The annual EducationNext survey was released last week and it focuses heavily on what families from traditional district schools, charter public schools, and private schools experienced following COVID-19 closures.
The survey is made up of a nationally representative sample of K-12 parents and includes oversamples of parents who identify as Latinx and Black There’s quite a bit to digest in the findings, but here’s how EdNext summarized the difference in parent responses between each of the sectors:
“There are several indications that charter schools and private schools were better able to adapt to the new learning environment than was the district sector.”
In this space, we want to compare the responses between parents from charter public schools and traditional district schools. Here are some of the key takeaways that caught our attention:
- 86 percent of charter public school students were more likely to receive instruction that introduced new content, as opposed to what they had already learned, compared to 72 percent of district school students.
- According to charter school parents surveyed, 62 percent of students were more likely to meet with their school or teachers along with their entire class by video, telephone, or another way, compared to 43 percent of their district school peers.
- 42 percent of charter school parents reported teachers had more frequent one-one- interactions with students, compared to only 18 percent of district school students.
- Parents of 60 percent of charter school students say teachers graded assignments or gave other feedback daily or several times a week, while only 46 percent of district school parents say the same.
- While most of the parents surveyed believe their students have learned less during closures, that number is significantly lower in the charter school sector. 54 percent of parents say their child learned less. By contrast, 72 percent of district school parents say their child learned less.
- 81 percent of charter school parents were either satisfied or very satisfied with the instruction provided to their child, compared to 70 percent of district school parents who said the same.

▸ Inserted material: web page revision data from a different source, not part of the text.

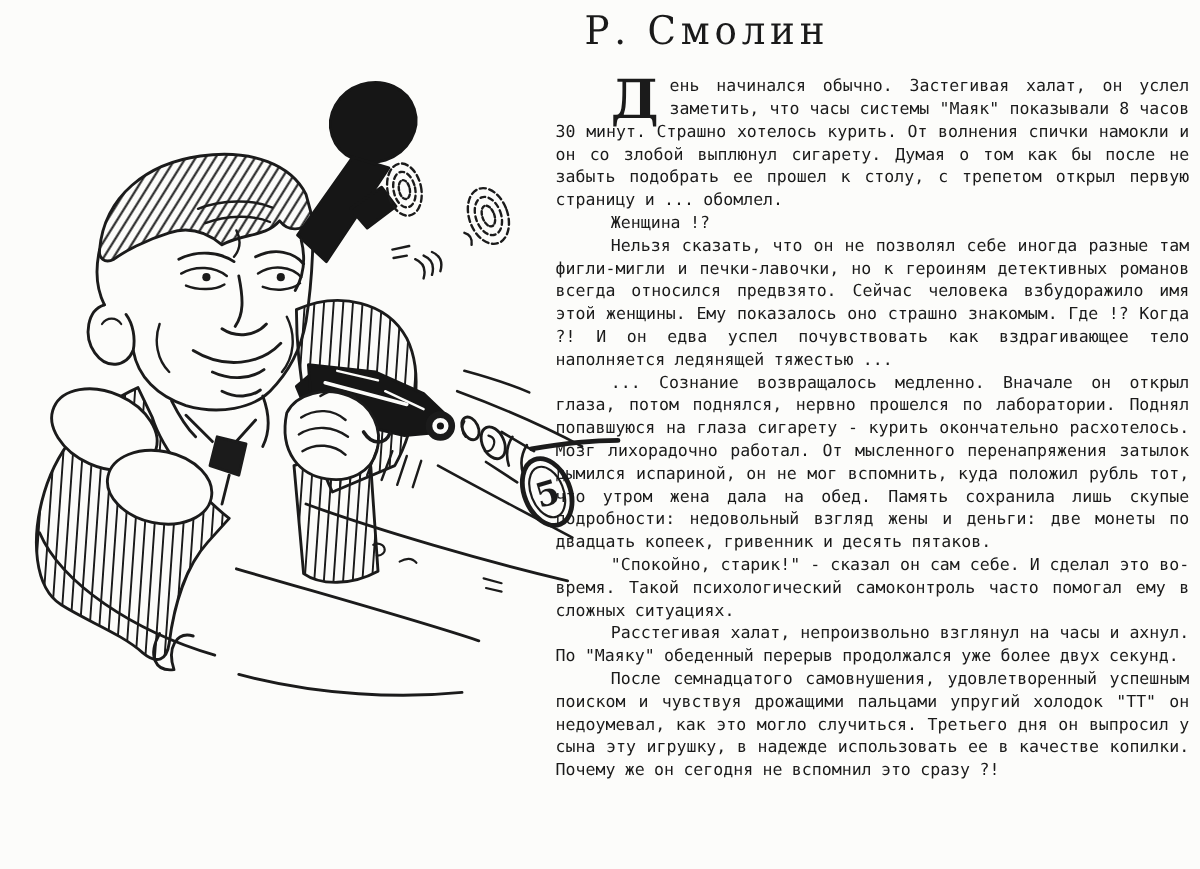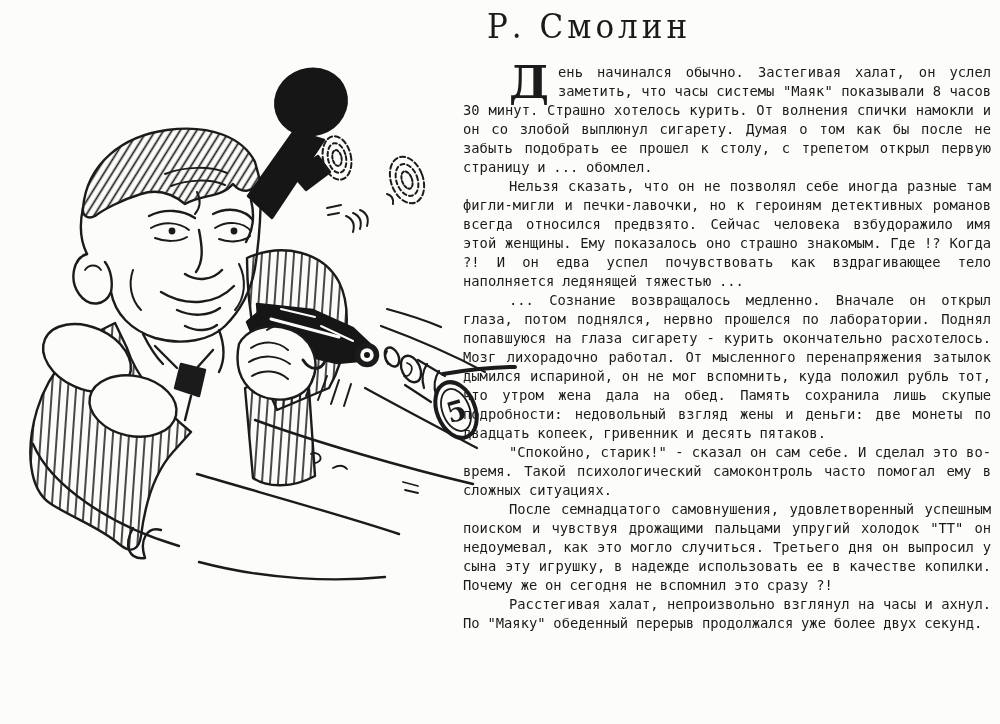--- a/index.html
+++ b/index.html
@@ -132,6 +132,7 @@
 
   <div class="text-col">
     <p class="para first"><span class="dropcap">Д</span><span>ень начинался обычно. Застегивая халат, он услел заметить, что часы системы "Маяк" показывали 8 часов 30 минут. Страшно хотелось курить. От волнения спички намокли и он со злобой выплюнул сигарету. Думая о том как бы после не забыть подобрать ее прошел к столу, с трепетом открыл первую страницу и ... обомлел.</span></p>
+    <p class="para">Женщина !?</p>
     <p class="para">Нельзя сказать, что он не позволял себе иногда разные там фигли-мигли и печки-лавочки, но к героиням детективных романов всегда относился предвзято. Сейчас человека взбудоражило имя этой женщины. Ему показалось оно страшно знакомым. Где !? Когда ?! И он едва успел почувствовать как вздрагивающее тело наполняется ледянящей тяжестью ...</p>
     <p class="para">... Сознание возвращалось медленно. Вначале он открыл глаза, потом поднялся, нервно прошелся по лаборатории. Поднял попавшуюся на глаза сигарету - курить окончательно расхотелось. Мозг лихорадочно работал. От мысленного перенапряжения затылок дымился испариной, он не мог вспомнить, куда положил рубль тот, что утром жена дала на обед. Память сохранила лишь скупые подробности: недовольный взгляд жены и деньги: две монеты по двадцать копеек, гривенник и десять пятаков.</p>
     <p class="para">"Спокойно, старик!" - сказал он сам себе. И сделал это во-время. Такой психологический самоконтроль часто помогал ему в сложных ситуациях.</p>

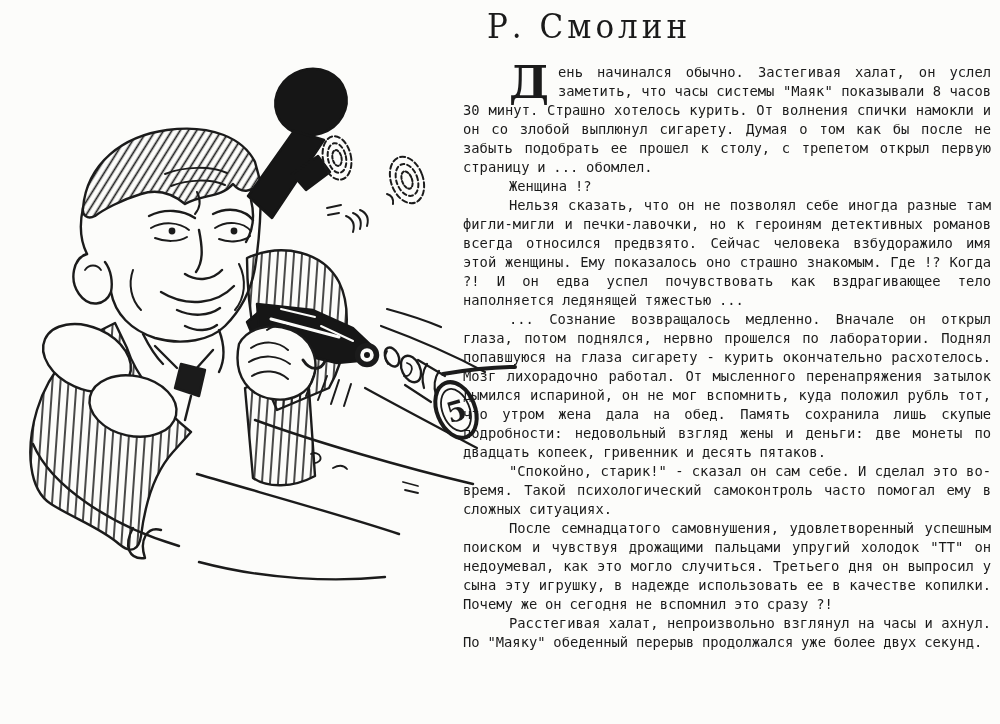--- a/index.html
+++ b/index.html
@@ -136,8 +136,8 @@
     <p class="para">Нельзя сказать, что он не позволял себе иногда разные там фигли-мигли и печки-лавочки, но к героиням детективных романов всегда относился предвзято. Сейчас человека взбудоражило имя этой женщины. Ему показалось оно страшно знакомым. Где !? Когда ?! И он едва успел почувствовать как вздрагивающее тело наполняется ледянящей тяжестью ...</p>
     <p class="para">... Сознание возвращалось медленно. Вначале он открыл глаза, потом поднялся, нервно прошелся по лаборатории. Поднял попавшуюся на глаза сигарету - курить окончательно расхотелось. Мозг лихорадочно работал. От мысленного перенапряжения затылок дымился испариной, он не мог вспомнить, куда положил рубль тот, что утром жена дала на обед. Память сохранила лишь скупые подробности: недовольный взгляд жены и деньги: две монеты по двадцать копеек, гривенник и десять пятаков.</p>
     <p class="para">"Спокойно, старик!" - сказал он сам себе. И сделал это во-время. Такой психологический самоконтроль часто помогал ему в сложных ситуациях.</p>
+    <p class="para">Расстегивая халат, непроизвольно взглянул на часы и ахнул. По "Маяку" обеденный перерыв продолжался уже более двух секунд.</p>
     <p class="para">После семнадцатого самовнушения, удовлетворенный успешным поиском и чувствуя дрожащими пальцами упругий холодок "ТТ" он недоумевал, как это могло случиться. Третьего дня он выпросил у сына эту игрушку, в надежде использовать ее в качестве копилки. Почему же он сегодня не вспомнил это сразу ?!</p>
-    <p class="para">Расстегивая халат, непроизвольно взглянул на часы и ахнул. По "Маяку" обеденный перерыв продолжался уже более двух секунд.</p>
   </div>
 
 </div>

We know that for many families, especially those from underserved communities, distance learning is no substitute for the engagement that comes with on-campus, in-person instruction. Like them, we are eager for students to safely return to campus at some point this year and thrive.
But these findings provide reassurance about what charter public schools are capable of during a crisis. How their flexibility and innovation have uniquely positioned them to quickly adapt and stay focused on meeting the needs of students from all backgrounds during the most trying of circumstances. It’s that success that should make them an invaluable ally to all public schools that are trying to navigate the uncertainty of this pandemic.